If you've been with your partner for a long time, or if you've been married for a long time, your fear of physical intimacy could be producing a lot of friction in your relationship.

Your spouse might think you've lost interest or even jump to the wrong conclusion and believe you're cheating on them. It can lower your partner's self-esteem and cause them to lose trust in the relationship.

If you have a fear of physical closeness, it's better to tell your partner about it. Even if you feel vulnerable at first while revealing your anxieties with your partner, this helps to create emotional connection.

Your first, on the other hand, is more likely to support you and even take care not to terrify you or put undue physical pressure on you.


2 Attempt to cultivate a positive body image and self-esteem.


Because they are insecure about themselves and their bodies, some men refuse to experience physical intimacy with their partners.

Seeing male models' and celebrities' retouched bodies can have a negative affect on a man's self-esteem and body image.

They may not feel physically adequate enough, especially if they are not as fit as someone in their social group or an ex-partner of their present relationship. This may drive them to physically retreat from their companion.

However, if a man develops a positive body image and recognises that every man has a unique body structure and that he is valued for more than his physical appearance, he will be better able to develop healthy self-esteem and overcome the barriers that prevent him from sharing physical intimacy with his partner.

If you're the partner of a man who struggles with physical intimacy, you should treat his body with respect.

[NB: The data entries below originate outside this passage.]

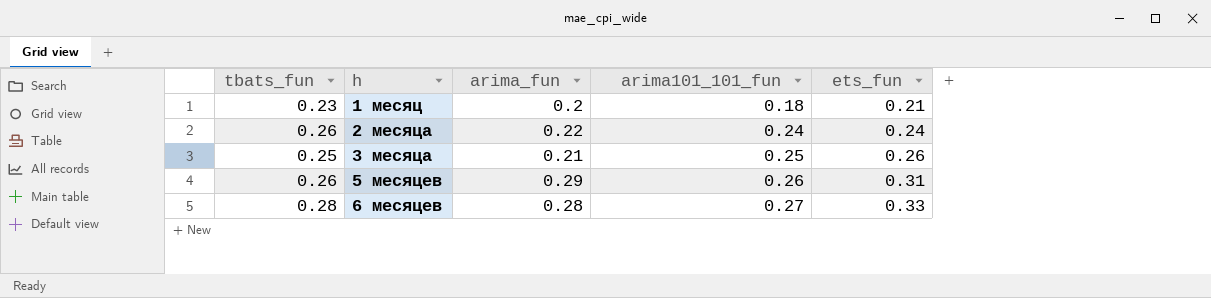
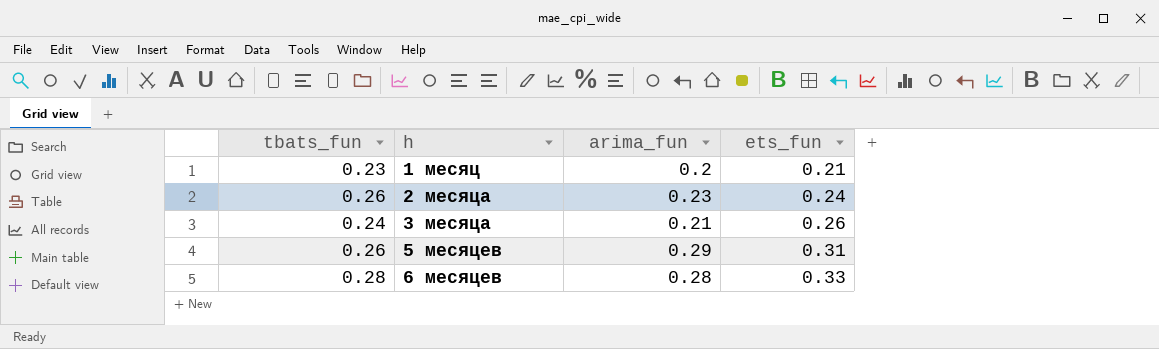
column arima101_101_fun | position: 4 -> none
2 месяца | arima_fun: 0.22 -> 0.23
3 месяца | tbats_fun: 0.25 -> 0.24

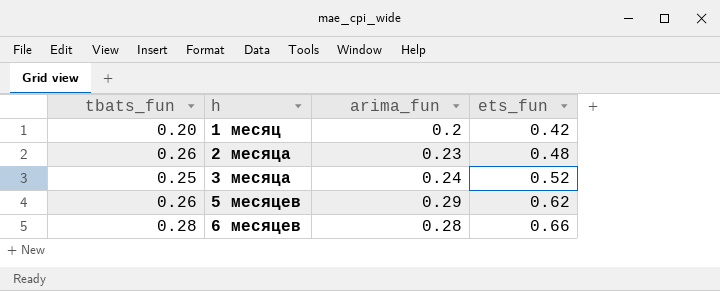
1 месяц | tbats_fun: 0.23 -> 0.20
1 месяц | ets_fun: 0.21 -> 0.42
2 месяца | ets_fun: 0.24 -> 0.48
3 месяца | tbats_fun: 0.24 -> 0.25
3 месяца | arima_fun: 0.21 -> 0.24
3 месяца | ets_fun: 0.26 -> 0.52
5 месяцев | ets_fun: 0.31 -> 0.62
6 месяцев | ets_fun: 0.33 -> 0.66

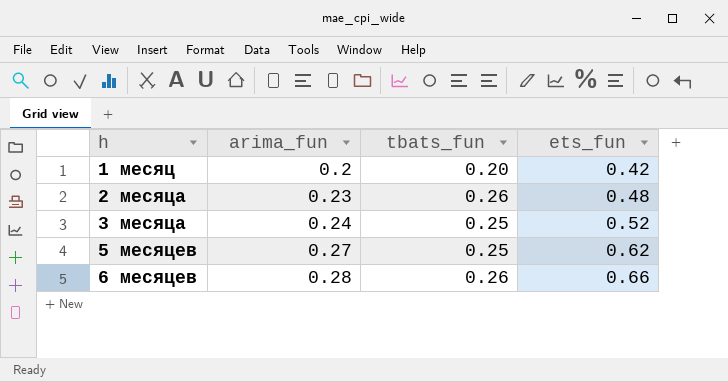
column tbats_fun | position: 1 -> 3
5 месяцев | arima_fun: 0.29 -> 0.27
5 месяцев | tbats_fun: 0.26 -> 0.25
6 месяцев | tbats_fun: 0.28 -> 0.26

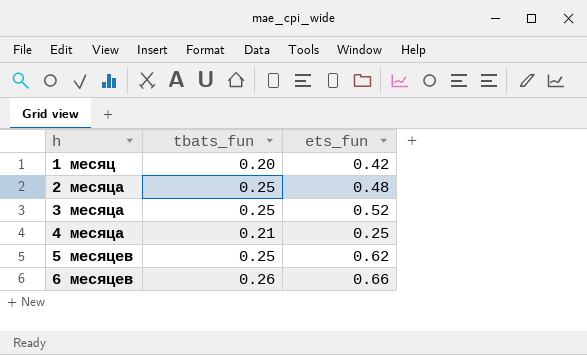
column arima_fun | position: 2 -> none
2 месяца | tbats_fun: 0.26 -> 0.25
row 4 месяца: none -> 0.21 | 0.25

Avoid comparing him to any past boyfriend or a celebrity because it may have an impact on him.


3 Get Treatment for The Physical Causes:

There are times when a person's fear of physical intimacy is rooted in physical reasons, such as erectile dysfunction, which can be treated with drugs like Malegra 100.

If a guy has sexual dysfunctions such as premature ejaculation or erectile dysfunction, he may avoid taking the initiative to make love to his spouse. Some men view erectile dysfunction as an attack on their manhood, and they avoid getting close to their partners for fear of being perceived as insufficient.


But it doesn't have to, as medications like Cenforce 100 and Vidalista 20 make it possible for men to make love to their partners in the same way that healthy men do.

If a person's body has been scarred in a recent accident, he may be hesitant to establish physical intimacy with his partner. In such instances, it's ideal to give the partner time to recuperate physically before gradually introducing physical intimacy.

Some males may be uncomfortable with physical intimacy as a result of physical abuse as children, such as beatings by their guardians. They may be traumatised as a result of witnessing their parents engage in physical violence against one another. Sexual assault and abuse can also produce such anxiety, and in such circumstances, you may need to see a counsellor as well as a sex therapist in order to maintain a good physical relationship with your partner.